The task: Copy every entry as is. Leave images out.

Listed records:
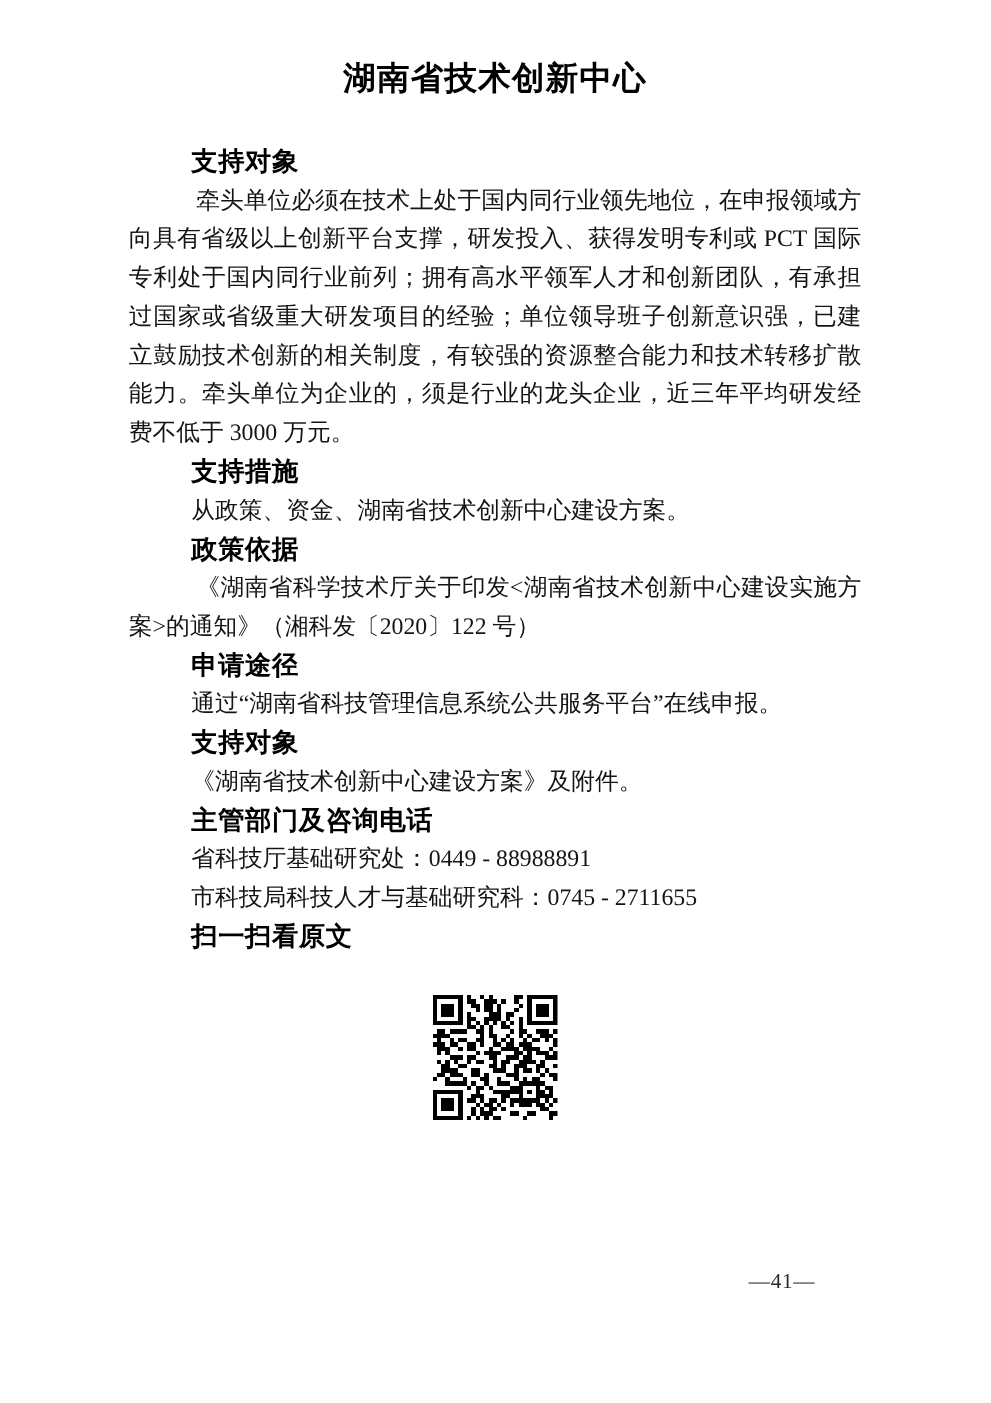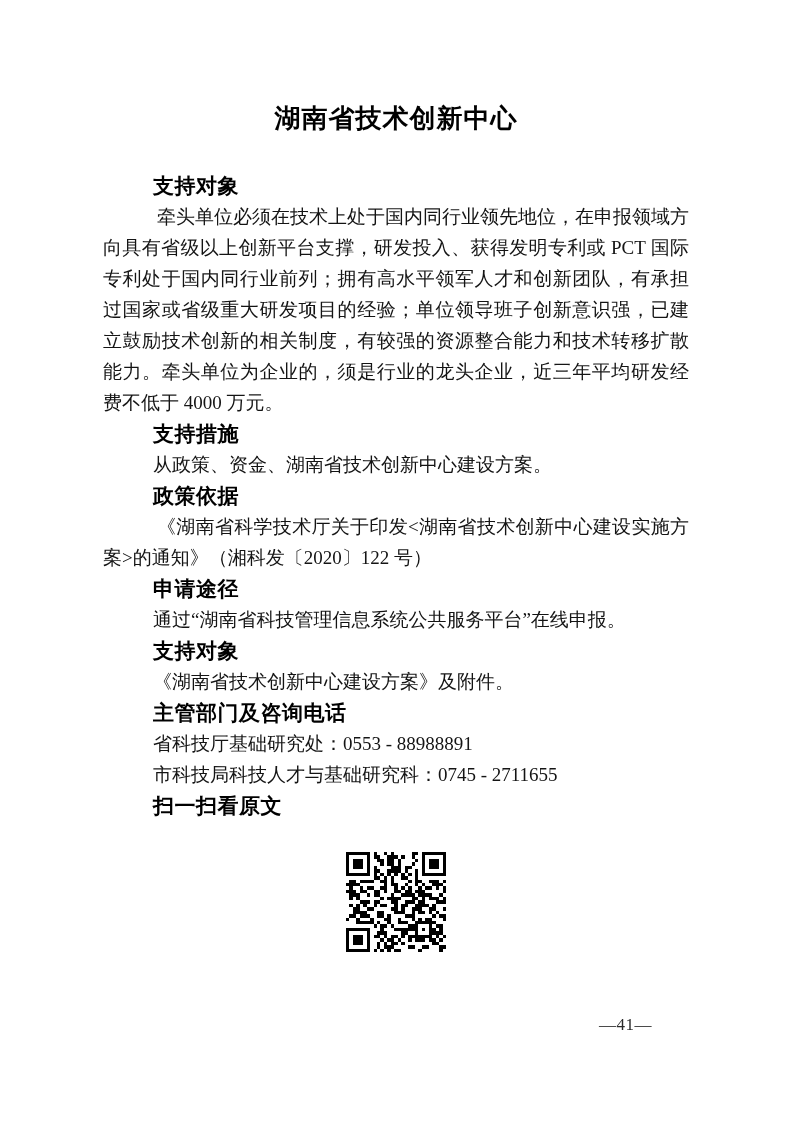--- a/index.html
+++ b/index.html
@@ -16,7 +16,7 @@
     color: #141414;
   }
   .content {
-    padding: 100px 104px 0 103px;
+    padding: 44px 104px 0 103px;
   }
   .doc-title {
     margin: 0 0 32px 0;

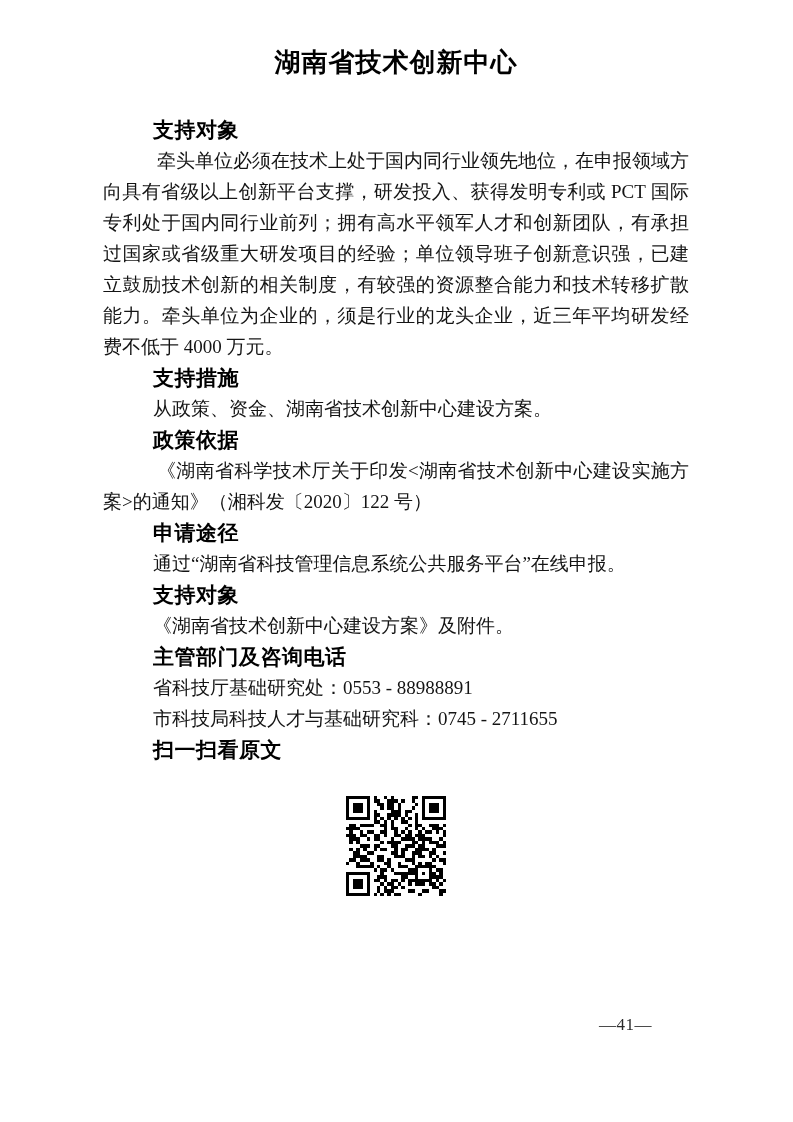--- a/index.html
+++ b/index.html
@@ -81,7 +81,7 @@
     <h1 class="doc-title">湖南省技术创新中心</h1>
 
     <h2 class="sec-heading">支持对象</h2>
-    <p class="body-para justify">牵头单位必须在技术上处于国内同行业领先地位，在申报领域方向具有省级以上创新平台支撑，研发投入、获得发明专利或 PCT 国际专利处于国内同行业前列；拥有高水平领军人才和创新团队，有承担过国家或省级重大研发项目的经验；单位领导班子创新意识强，已建立鼓励技术创新的相关制度，有较强的资源整合能力和技术转移扩散能力。牵头单位为企业的，须是行业的龙头企业，近三年平均研发经费不低于 4000 万元。</p>
+    <p class="body-para justify">牵头单位必须在技术上处于国内同行业领先地位，在申报领域方向具有省级以上创新平台支撑，研发投入、获得发明专利或 PCT 国际专利处于国内同行业前列；拥有高水平领军人才和创新团队，有承担过国家或省级重大研发项目的经验；单位领导班子创新意识强，已建立鼓励技术创新的相关制度，有较强的资源整合能力和技术转移扩散能力。牵头单位为企业的，须是行业的龙头企业，近三年平均研发经费不低于 3000 万元。</p>
 
     <h2 class="sec-heading">支持措施</h2>
     <p class="body-para">从政策、资金、湖南省技术创新中心建设方案。</p>

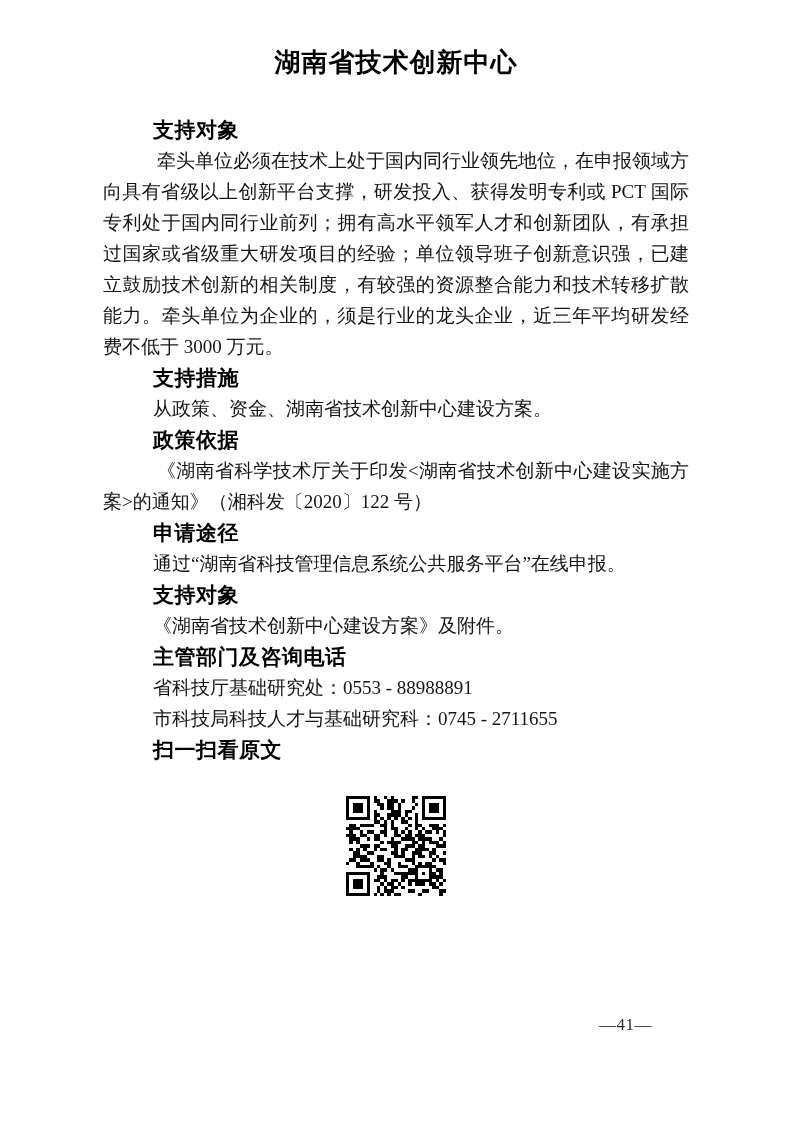--- a/index.html
+++ b/index.html
@@ -96,7 +96,7 @@
     <p class="body-para">《湖南省技术创新中心建设方案》及附件。</p>
 
     <h2 class="sec-heading">主管部门及咨询电话</h2>
-    <p class="body-para">省科技厅基础研究处：0553 - 88988891</p>
+    <p class="body-para">省科技厅基础研究处：0449 - 88988891</p>
     <p class="body-para">市科技局科技人才与基础研究科：0745 - 2711655</p>
 
     <h2 class="sec-heading">扫一扫看原文</h2>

Written solution:
--- a/index.html
+++ b/index.html
@@ -16,7 +16,7 @@
     color: #141414;
   }
   .content {
-    padding: 100px 104px 0 103px;
+    padding: 44px 104px 0 103px;
   }
   .doc-title {
     margin: 0 0 32px 0;

--- a/index.html
+++ b/index.html
@@ -81,7 +81,7 @@
     <h1 class="doc-title">湖南省技术创新中心</h1>
 
     <h2 class="sec-heading">支持对象</h2>
-    <p class="body-para justify">牵头单位必须在技术上处于国内同行业领先地位，在申报领域方向具有省级以上创新平台支撑，研发投入、获得发明专利或 PCT 国际专利处于国内同行业前列；拥有高水平领军人才和创新团队，有承担过国家或省级重大研发项目的经验；单位领导班子创新意识强，已建立鼓励技术创新的相关制度，有较强的资源整合能力和技术转移扩散能力。牵头单位为企业的，须是行业的龙头企业，近三年平均研发经费不低于 4000 万元。</p>
+    <p class="body-para justify">牵头单位必须在技术上处于国内同行业领先地位，在申报领域方向具有省级以上创新平台支撑，研发投入、获得发明专利或 PCT 国际专利处于国内同行业前列；拥有高水平领军人才和创新团队，有承担过国家或省级重大研发项目的经验；单位领导班子创新意识强，已建立鼓励技术创新的相关制度，有较强的资源整合能力和技术转移扩散能力。牵头单位为企业的，须是行业的龙头企业，近三年平均研发经费不低于 3000 万元。</p>
 
     <h2 class="sec-heading">支持措施</h2>
     <p class="body-para">从政策、资金、湖南省技术创新中心建设方案。</p>

--- a/index.html
+++ b/index.html
@@ -96,7 +96,7 @@
     <p class="body-para">《湖南省技术创新中心建设方案》及附件。</p>
 
     <h2 class="sec-heading">主管部门及咨询电话</h2>
-    <p class="body-para">省科技厅基础研究处：0553 - 88988891</p>
+    <p class="body-para">省科技厅基础研究处：0449 - 88988891</p>
     <p class="body-para">市科技局科技人才与基础研究科：0745 - 2711655</p>
 
     <h2 class="sec-heading">扫一扫看原文</h2>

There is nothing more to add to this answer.